EXERCISE: Pictures are to be left out, and only the lines below starting at the one with "html: <div>L1 ID" and ending at the one with "font-family: none ->" are to be reproduced, each exactly, both ends included.
--- INPUT DATA ---
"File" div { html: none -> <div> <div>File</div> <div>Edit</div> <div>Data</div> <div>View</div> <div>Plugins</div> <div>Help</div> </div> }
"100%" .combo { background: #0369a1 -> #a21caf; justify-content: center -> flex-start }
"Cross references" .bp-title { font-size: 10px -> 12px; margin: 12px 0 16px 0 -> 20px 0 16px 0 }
---
--- INPUT DATA ---
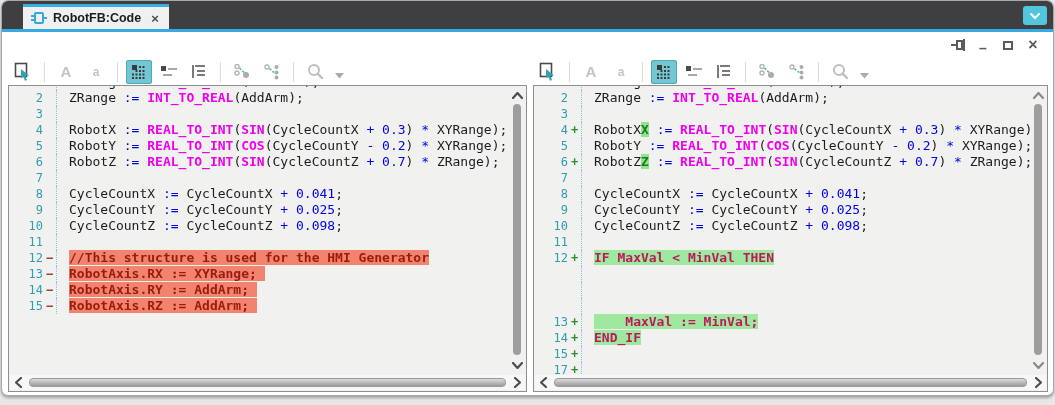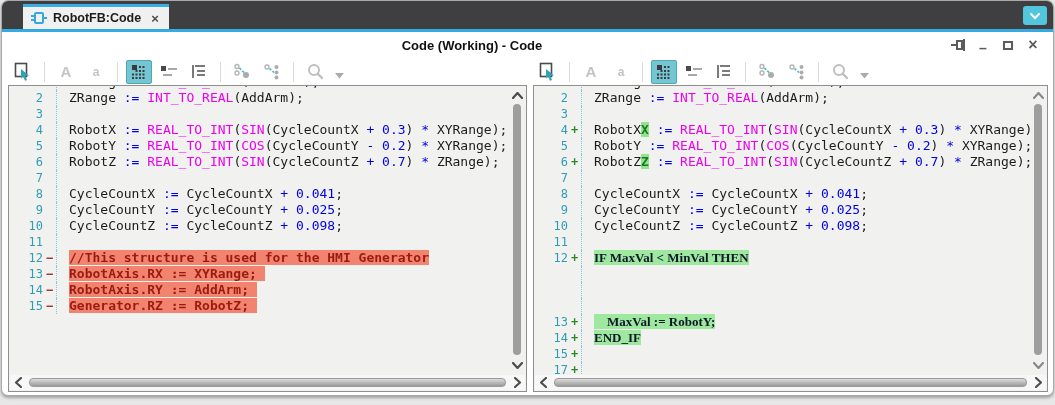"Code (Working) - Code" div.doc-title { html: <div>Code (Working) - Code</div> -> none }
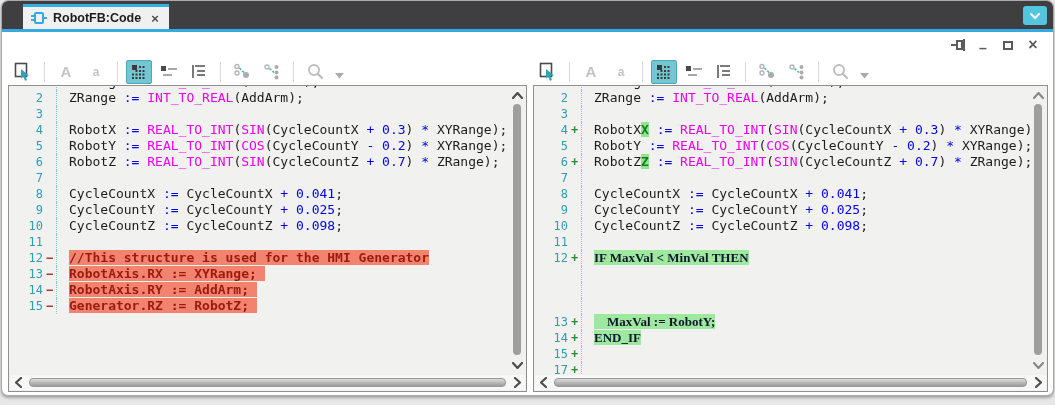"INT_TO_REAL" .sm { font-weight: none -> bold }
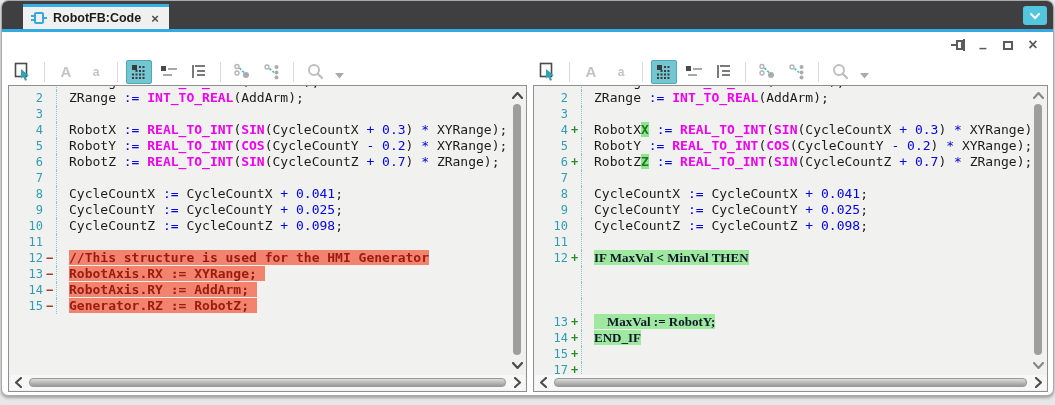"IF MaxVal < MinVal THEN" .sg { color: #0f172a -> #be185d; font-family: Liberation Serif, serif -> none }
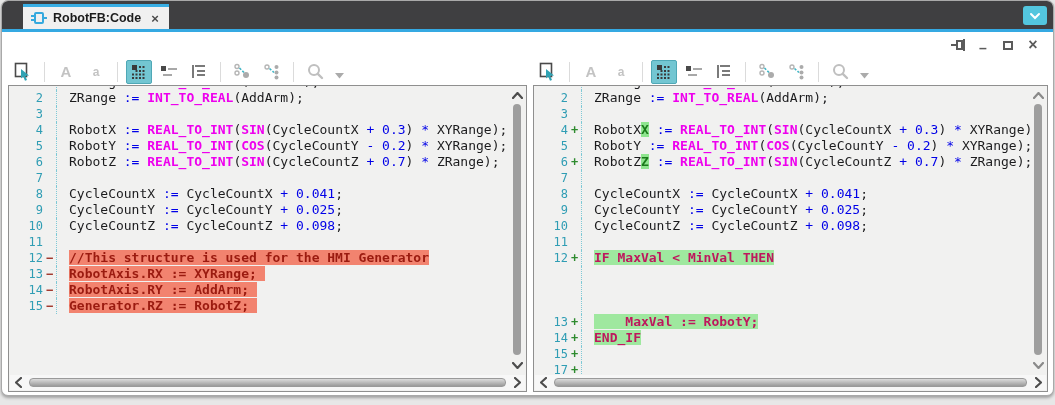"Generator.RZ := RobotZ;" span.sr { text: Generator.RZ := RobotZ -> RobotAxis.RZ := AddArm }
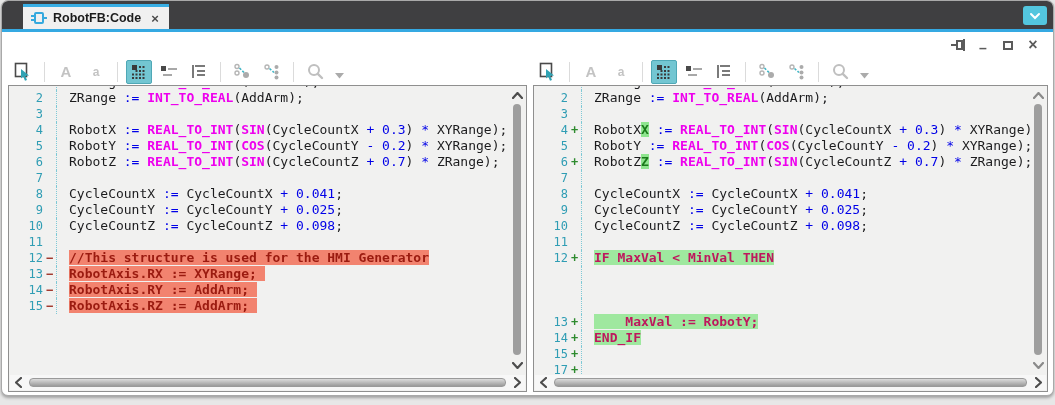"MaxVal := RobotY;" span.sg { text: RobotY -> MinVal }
---
--- INPUT DATA ---
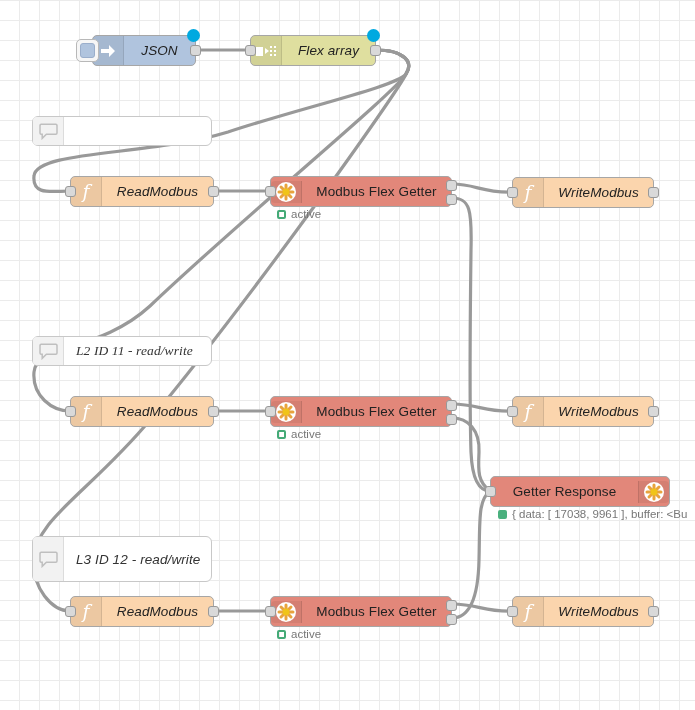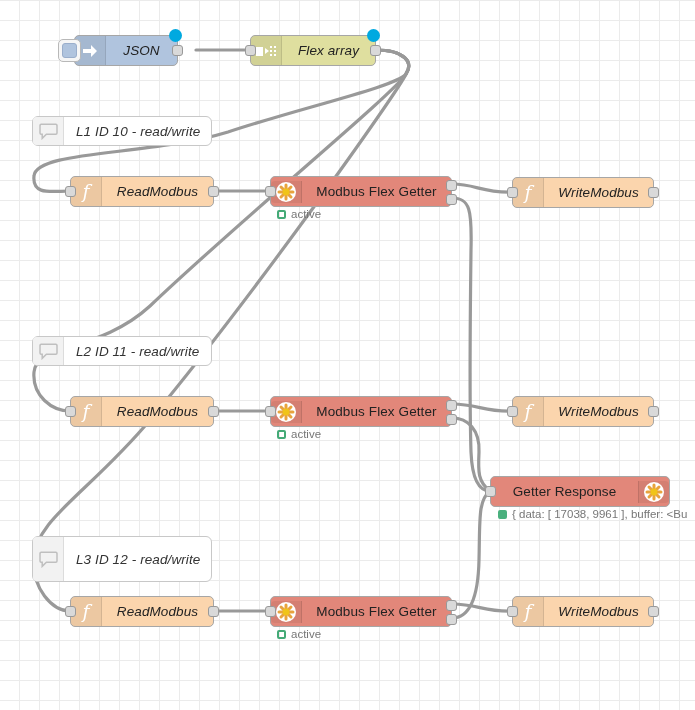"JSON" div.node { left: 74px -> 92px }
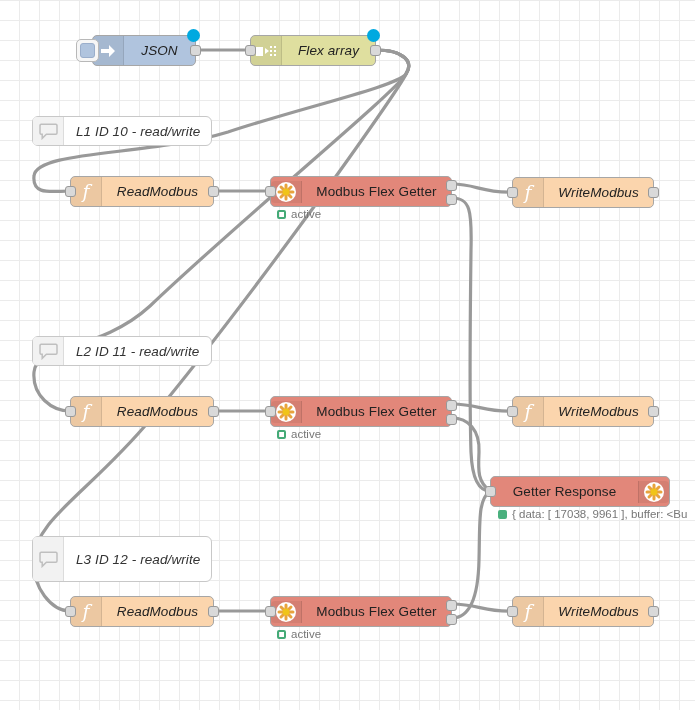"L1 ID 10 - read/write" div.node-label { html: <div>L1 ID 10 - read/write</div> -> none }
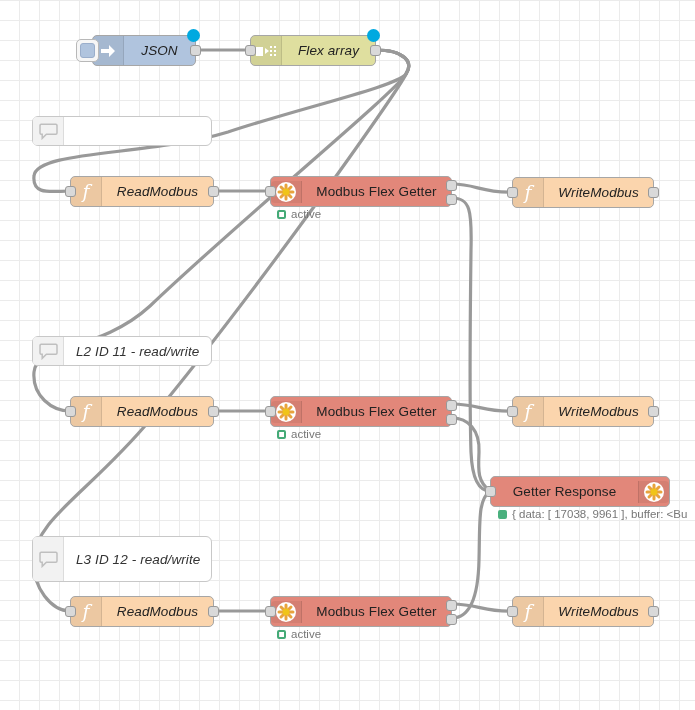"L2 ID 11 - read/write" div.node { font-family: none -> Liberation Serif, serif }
---
RESULT OF THE TASK:
"L1 ID 10 - read/write" div.node-label { html: <div>L1 ID 10 - read/write</div> -> none }
"L2 ID 11 - read/write" div.node { font-family: none -> Liberation Serif, serif }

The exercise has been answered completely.